Kalçasını ayırıp buruşmuş deriyi görünce kendimi kaybetmiş gibi eğilip boydan boya yaladım. Deliği kasılıp gevşiyordu. İlki miydi bilmiyordum ama baya dardı.

Dilimi deliğine sokmaya çalıştım, buruşuk deriden içeri sızamıyordum. Parmağımı ıslatıp deliğine gönderdim. Hiç sesi çıkmıyordu. Sadece çok çok minik bir inilti vardı, dikkat kesilmesem duymazdım bile.

Bir süre parmağım ile gelgit yaptım. Elim hızlandıkça kalçası titriyordu ve bu beni delirtiyordu. İkinci parmağımı da sokup dişlerimi sıkarak parmaklamaya devam ettim.

Bir süre sonra dayanamayarak parmaklarımı deliğinden çekip onu ters çevirdim. Dudakları... Küçük pembelikler aşırı güzel duruyordu.

Boğazımdan bir hırıltı yükselirken tamamen bacaklarının arasına geçip bacaklarından tutarak kendime çektim. Aletimi deliğine konumlandırıp içine girdiğimde dudakları hafifçe aralandı ama geri kapattı.

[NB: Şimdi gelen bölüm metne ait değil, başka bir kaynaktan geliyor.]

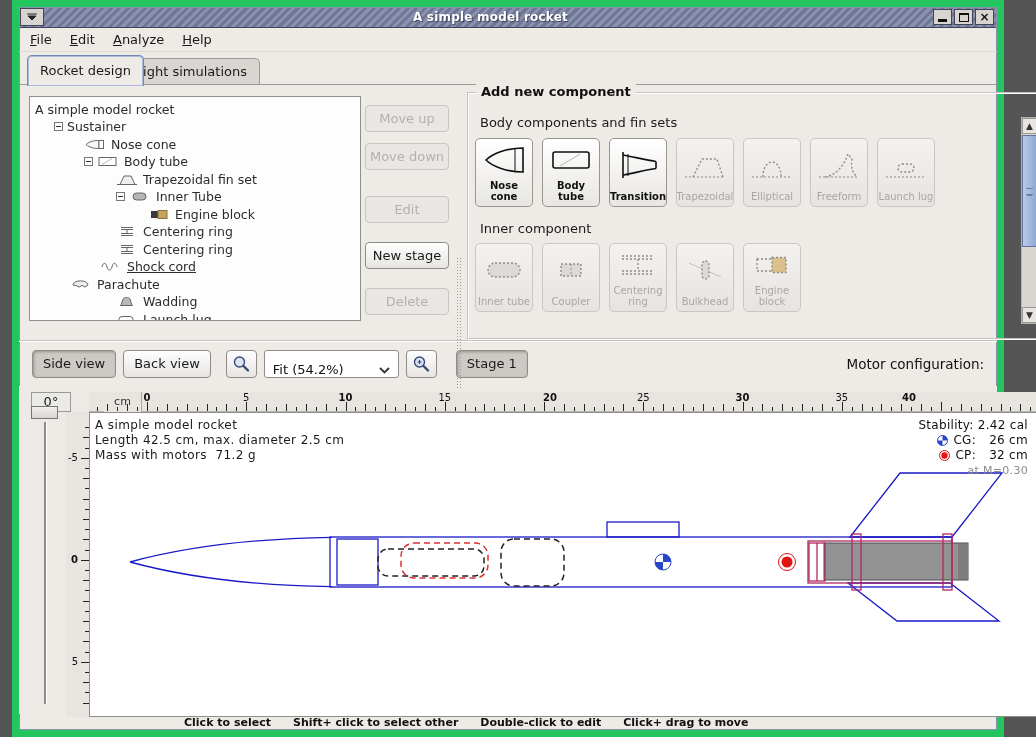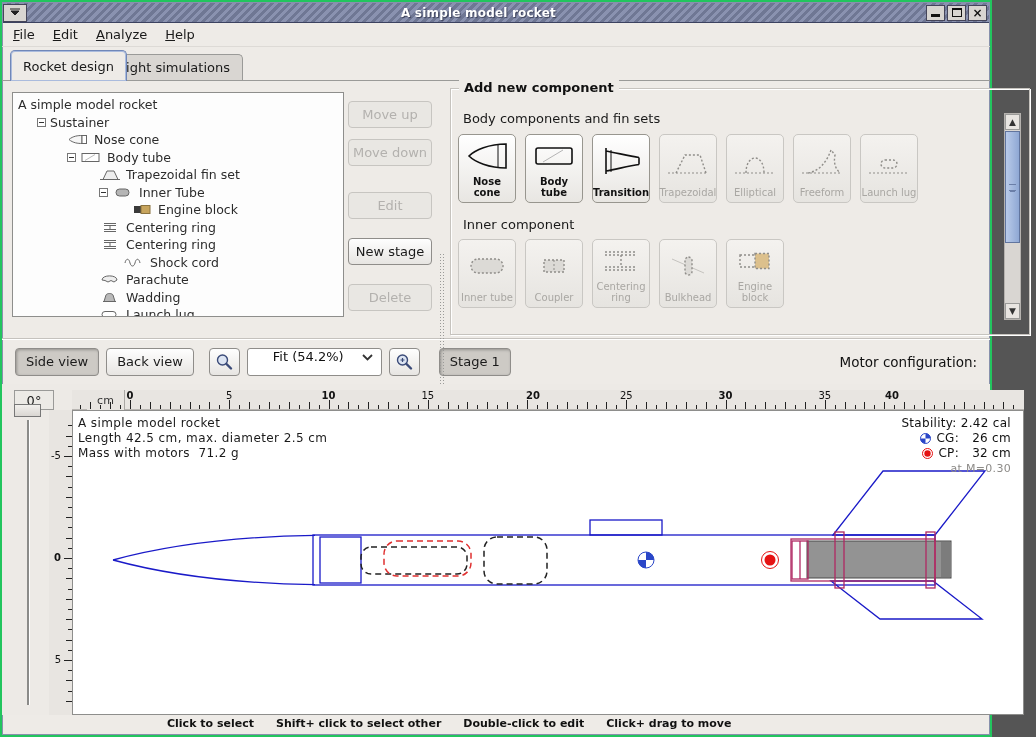--- a/index.html
+++ b/index.html
@@ -6,7 +6,7 @@
   html,body { width:1036px; height:737px; overflow:hidden; }
   body { font-family:"DejaVu Sans", sans-serif; background:#555; }
   .window { position:relative; width:992px; height:737px; background:#eeebe7;
-            border:2px solid #22c55e; box-shadow:inset 0 0 0 1px #8890ac; display:flex; flex-direction:column; }
+            border:7px solid #22c55e; box-shadow:inset 0 0 0 1px #8890ac; display:flex; flex-direction:column;margin-left:12px; }
 
   
   .titlebar { height:20px; margin:1px 1px 0 1px; display:flex; align-items:center;

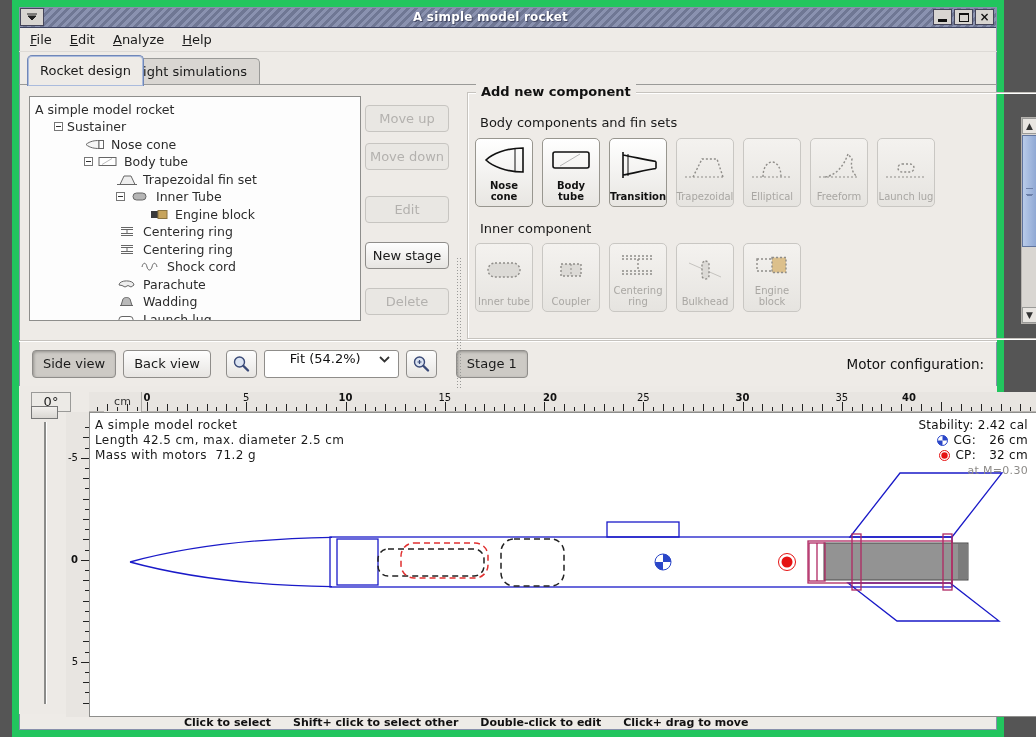--- a/index.html
+++ b/index.html
@@ -247,7 +247,7 @@
             </span>
             <span>Centering ring</span>
           </div>
-          <div class="tree-row" style="padding-left: 110px;">
+          <div class="tree-row" style="padding-left: 70px; text-decoration: underline;">
             <span class="tree-icon">
               <svg width="22" height="13" viewBox="0 0 22 13">
                 <path d="M2,7 C3,2 6,2 7,7 C8,11 11,11 12,7 C13,2 16,2 17,7" fill="none" stroke="#666"></path>

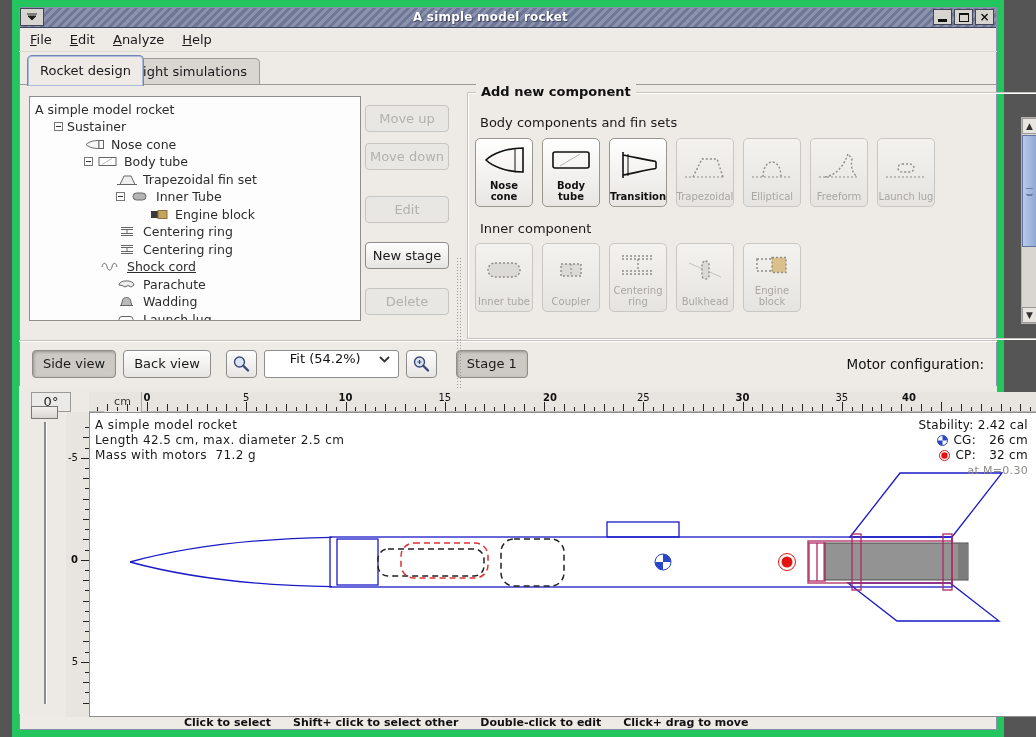--- a/index.html
+++ b/index.html
@@ -255,7 +255,7 @@
             </span>
             <span>Shock cord</span>
           </div>
-          <div class="tree-row" style="padding-left: 86px;">
+          <div class="tree-row" style="padding-left: 40px;">
             <span class="tree-icon">
               <svg width="22" height="13" viewBox="0 0 22 13">
                 <path d="M3,7 C3,1.5 18,1.5 18,7 L15,9 L12,7.5 L9,9 L6,7.5 Z" fill="#eee" stroke="#666"></path>

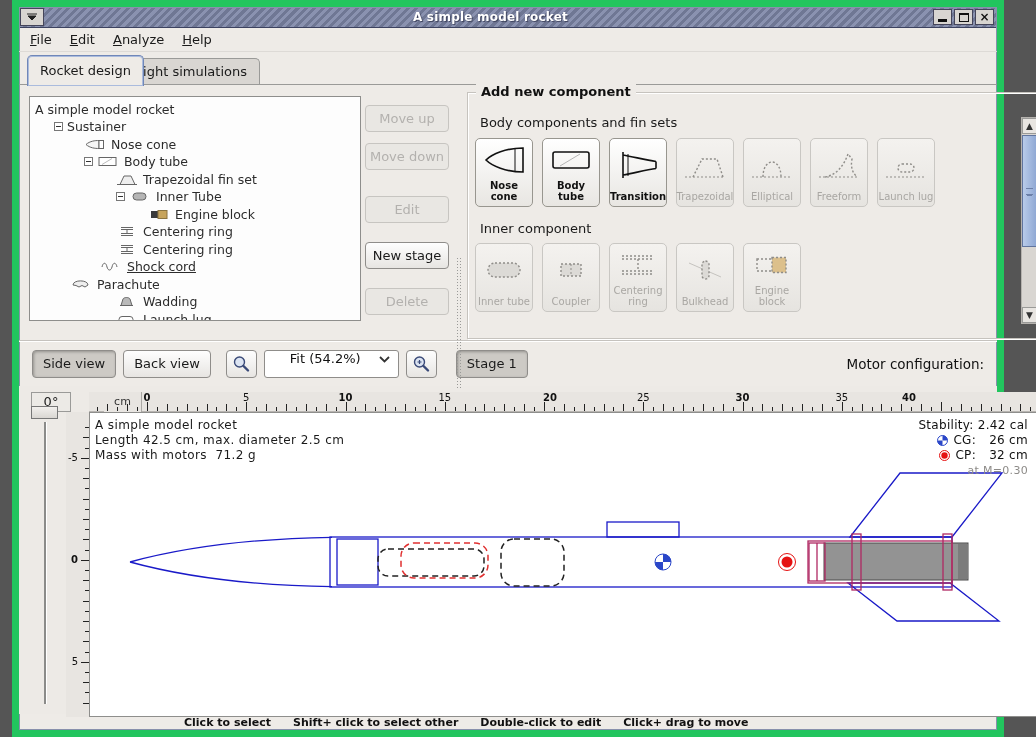--- a/index.html
+++ b/index.html
@@ -86,7 +86,7 @@
   .tb-btn.toggled { background:#cdcac5; box-shadow:inset 1px 1px 3px rgba(0,0,0,.28); }
   .tb-iconbtn { width:31px; height:28px; padding:0; display:flex; align-items:center; justify-content:center; }
   .combo { height:28px; background:#fff; border:1px solid #8f8d8a; border-radius:3px;
-    display:flex; align-items:flex-start; font-size:13px; color:#111; padding-left:25px; }
+    display:flex; align-items:flex-end; font-size:13px; color:#111; padding-left:8px; }
   .combo .chev { margin-left:auto; padding:0 8px; }
   .combo1 { width:135px; } .combo2 { width:138px; }
   .tb-spacer { flex:1; }

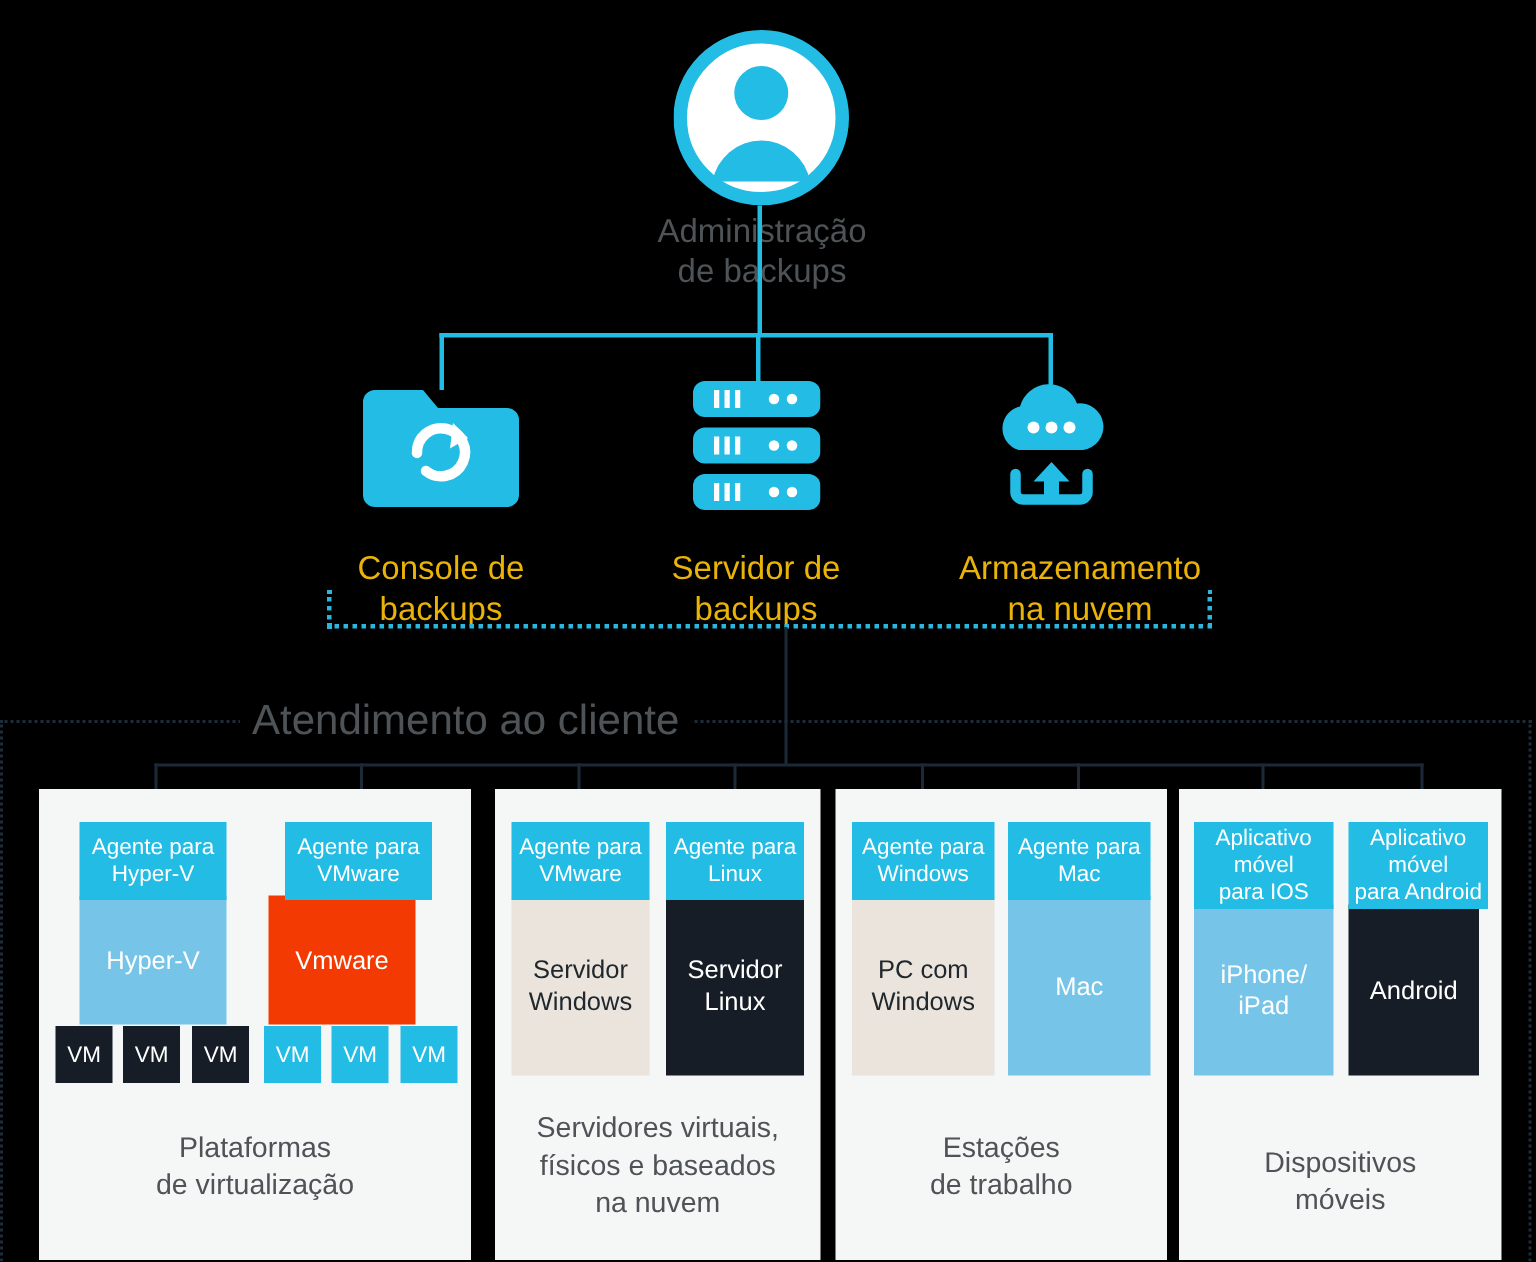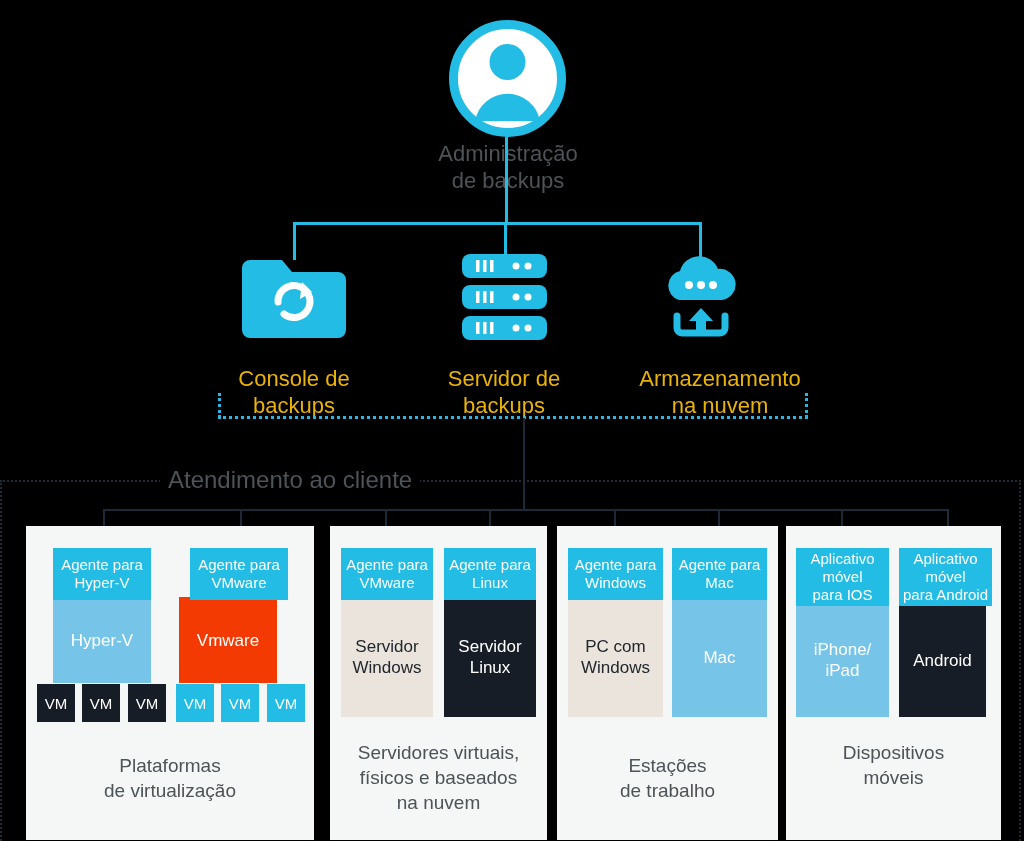--- a/index.html
+++ b/index.html
@@ -47,7 +47,7 @@
   
   #outer-box{left:0px;top:460px;width:1021px;height:376px;
              border:2px dotted #1e2c3a;box-sizing:border-box;}
-  #outer-label{left:160px;top:446px;color:#4d5356;font-size:24px;
+  #outer-label{left:160px;top:446px;color:#4d5356;font-size:28px;
                line-height:27px;background:#000;padding:0 8px;}
 
   

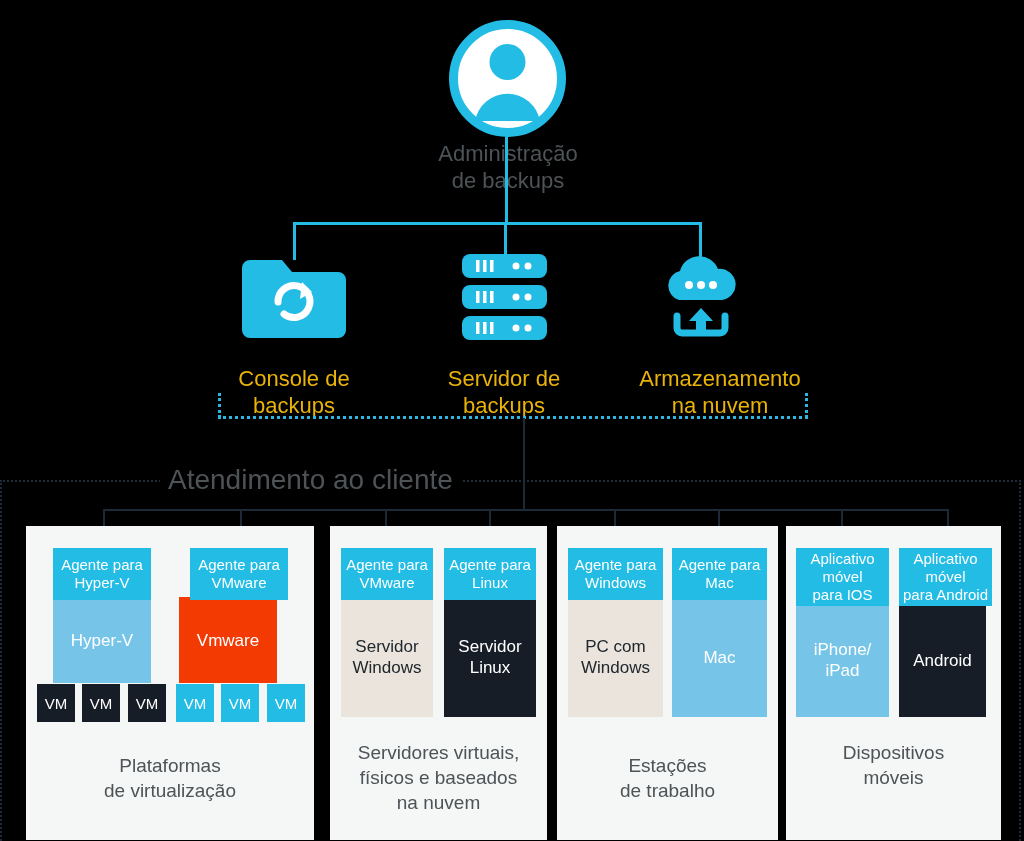--- a/index.html
+++ b/index.html
@@ -74,7 +74,7 @@
   #cap-1{top:227px;}
   #cap-2{top:214px;}
   #cap-3{top:227px;}
-  #cap-4{top:214px;}
+  #cap-4{top:237px;}
 
   
   .plat{position:absolute;}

İlk yavaş yavaş girdim ama daha sonra kontrolümü kaybetmiş gibi hızlandım. Kalçamı hızlı hızlı hareket ettirip içine girerken diğer yandan da boynunu öpüyordum. O kafasını yana çevirip bana camdan dışarı bakmıştı.

"Siktir.. siktir.." dişlerimi sıkarak inledim. Aşırı iyi hissettiriyordu bu buruşmuş derinin içinde olmak.

Camdan dışarı bakarken birden gözlerinin içi parladı, küçük bir çocuğun oyuncak görmesi gibi mutlu olmuştu.

"Yıldızlar..." dedi hayranlıkla. Kaşlarım çatılırken içine kökledim ve boynumdaki damarlar çıkmışken kafamı pencereye çevirdim. Yine baya açık bir alana çıkmıştık ve gökyüzü muhteşem görünüyordu.

"Çok güzeller..." dedi elini yıldızlara uzatıp. Gidip izlemek istiyordu.

"Uslu dur." dedim zorla konuşarak. Ve belinden tutup bir bebek gibi kendime çektim.

Kalçamı hızlı hızlı hareket ettirirken o hala ellerini gökyüzüne doğru uzatmıştı. Sanki onlara ulaşmak istermiş gibi. Bir bebeğin annesini ya da en sevdiği oyuncağı görünce elini uzatması gibiydi.

Ona umursamadan hızlı hızlı gelgit yapmaya devam ettim. Yıldızlara bakıyordu ve ben vuruş yaptıkça hafifçe yerinden oynuyordu.

Dakikalar sonra kendimi deliğine tamamen itip titreyerek içine boşaldım.

Nefes nefese uzanmış boyun girintisine alnımı koyarken, o hâlâ gökyüzüne bakıyordu.